Saturday, December 05, 2009

What Next?

Perhaps surprisingly, I seem to be okay. Sad and subdued, but not depressed. I've enjoyed weekends with a house filled with kids and long sessions on hot summer days with a blow-up swimming pool, icecreams and water pistols, and it was quite fun, even for me.

I am already thinking about my Plans B (more career emphasis) and C (some respite volunteering, posssibly as a precursor to fostering).

Yes, I am seriously considering Plan C: Fostering. I don't think of it as a substitute for another biological child. More as a way of making some good come out of this depressing situation. If we had the capacity for a second child, perhaps we have the capacity to give a child who is already alive some love and stability.

Sometimes when I looked around at the clinic and saw the yearning faces on the women, then looked at the posters begging for foster carers with the sad faces of the children, I felt like some connection should be made.

Actually, having all these kids in our house has increased that feeling. It has reminded me that, actually, I never really yearned for a baby, as such. When I think about what I want, it's always an older child running around the house, talking at the dinner table, and playing with the Little Dude. It's almost as if what I really want is a certain level of riotous noise - without it, the house seems too quiet, our lives just a little bit too empty.

But of course, it is not as simple as that. As someone who had a problematic father, I have some sense of what a stable adult can bring to a kid's life, the value of just having another adult to rely on and talk to. When I was a kid, I cultivated my own "auntie" type adults. But I also have an idea of the kind of disruption and probable sadness it would bring, too. If you bring a child into your life, you also bring their parents into your life. Would there be drunken, abusive, mentally ill parents at my door at 3am? Quite possibly. And I could get that from within my own family!

In some ways, what I should do now is Plan B: Work on my career, earn more money. For a start, we are pretty broke thanks to our financially ruinous IVF habit. Plus, it would be building on what I am good at and do naturally. I always find it easy to lose myself in work. I go back to work with a sigh of relief like some people go back to using their dominant right hand after a long period of clumsily trying to use their left following a bad break.

But I feel I need something that feeds my heart. That creates some connection with other people. That gives a purpose to all this spare love that currently has no othe direction, this impulse to rescue, this ability to care for others. It's not my dominant hand, but these years of being a carer, of being a mother, have given me some kind of skill with that left hand that maybe shouldn't be wasted.

The Big Dude is not at all keen. I think he was hoping for a quiet life in front of the telly. But I'm only 38 and I'm not ready for a life in front of the telly.

2 Comments:

Blogger Sailor said...

I hope that whichever way you decide, plan B, or C, or perhaps there's even a D you don't know about yet, that you find peace and fulfillment in it.

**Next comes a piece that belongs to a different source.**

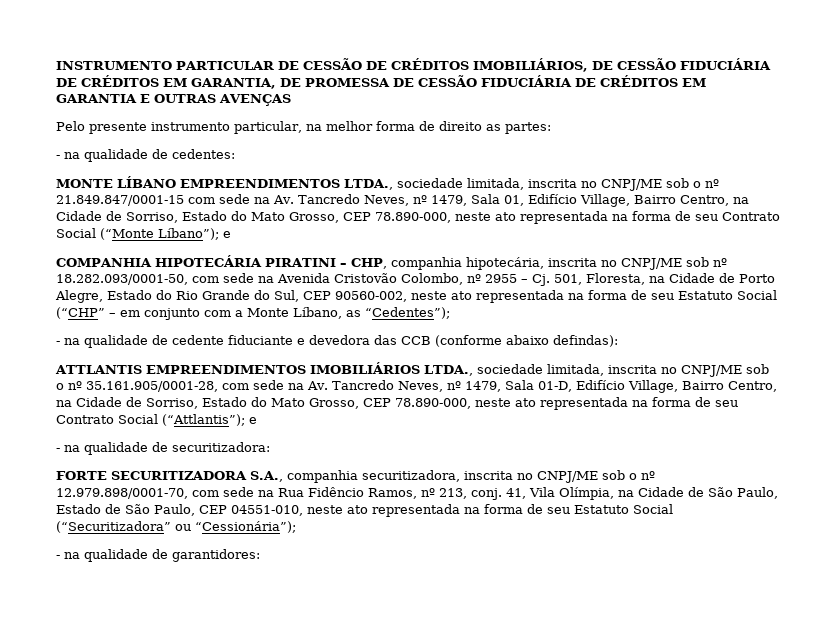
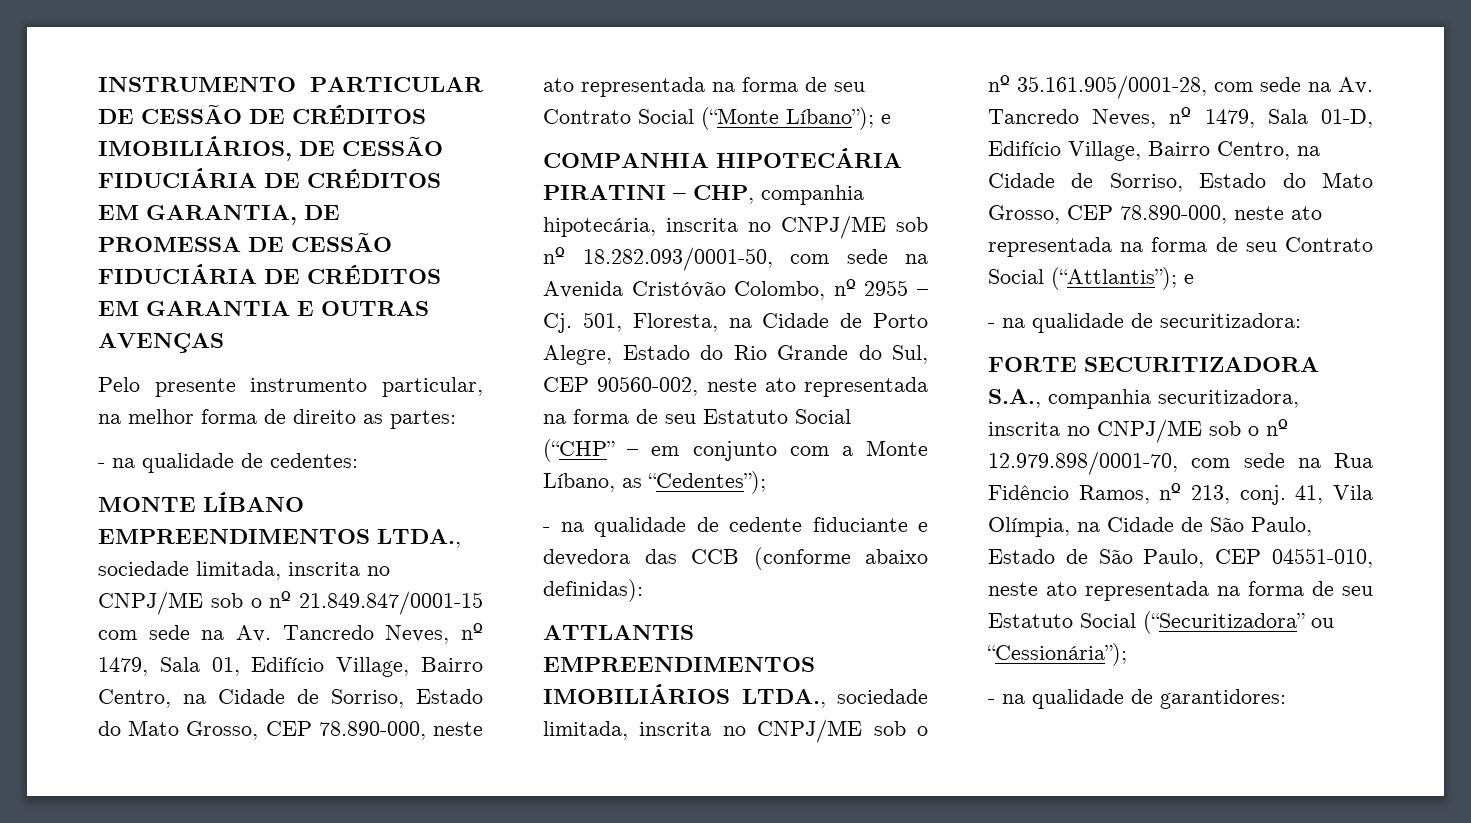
- COMPANHIA HIPOTECÁRIA PIRATINI – CHP, companhia hipotecária, inscrita no CNPJ/ME sob nº 18.282.093/0001-50, com sede na Avenida Cristovão Colombo, nº 2955 – Cj. 501, Floresta, na Cidade de Porto Alegre, Estado do Rio Grande do Sul, CEP 90560-002, neste ato representada na forma de seu Estatuto Social (“CHP” – em conjunto com a Monte Líbano, as “Cedentes”);
+ COMPANHIA HIPOTECÁRIA PIRATINI – CHP, companhia hipotecária, inscrita no CNPJ/ME sob nº 18.282.093/0001-50, com sede na Avenida Cristóvão Colombo, nº 2955 – Cj. 501, Floresta, na Cidade de Porto Alegre, Estado do Rio Grande do Sul, CEP 90560-002, neste ato representada na forma de seu Estatuto Social (“CHP” – em conjunto com a Monte Líbano, as “Cedentes”);
- - na qualidade de cedente fiduciante e devedora das CCB (conforme abaixo defindas):
+ - na qualidade de cedente fiduciante e devedora das CCB (conforme abaixo definidas):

Riotous noise can be a blessing indeed, so good luck with that if it's the future you find.

3:37 PM  
Blogger Desmond Jones said...

Well, Em, I'm familiar with the Riotous Noise, and it is wonderful. But even still, 'contemplative-type' that I am, there are plenty of days that I wish it weren't quite so constant and obligatory. And children with varying degrees of mental illness bring their own unique sets of challenges, as well. . .

You pays yer money, and you makes yer choice. And oftentimes, the specific choice you make is less important than that you carry it thru with love and integrity. . .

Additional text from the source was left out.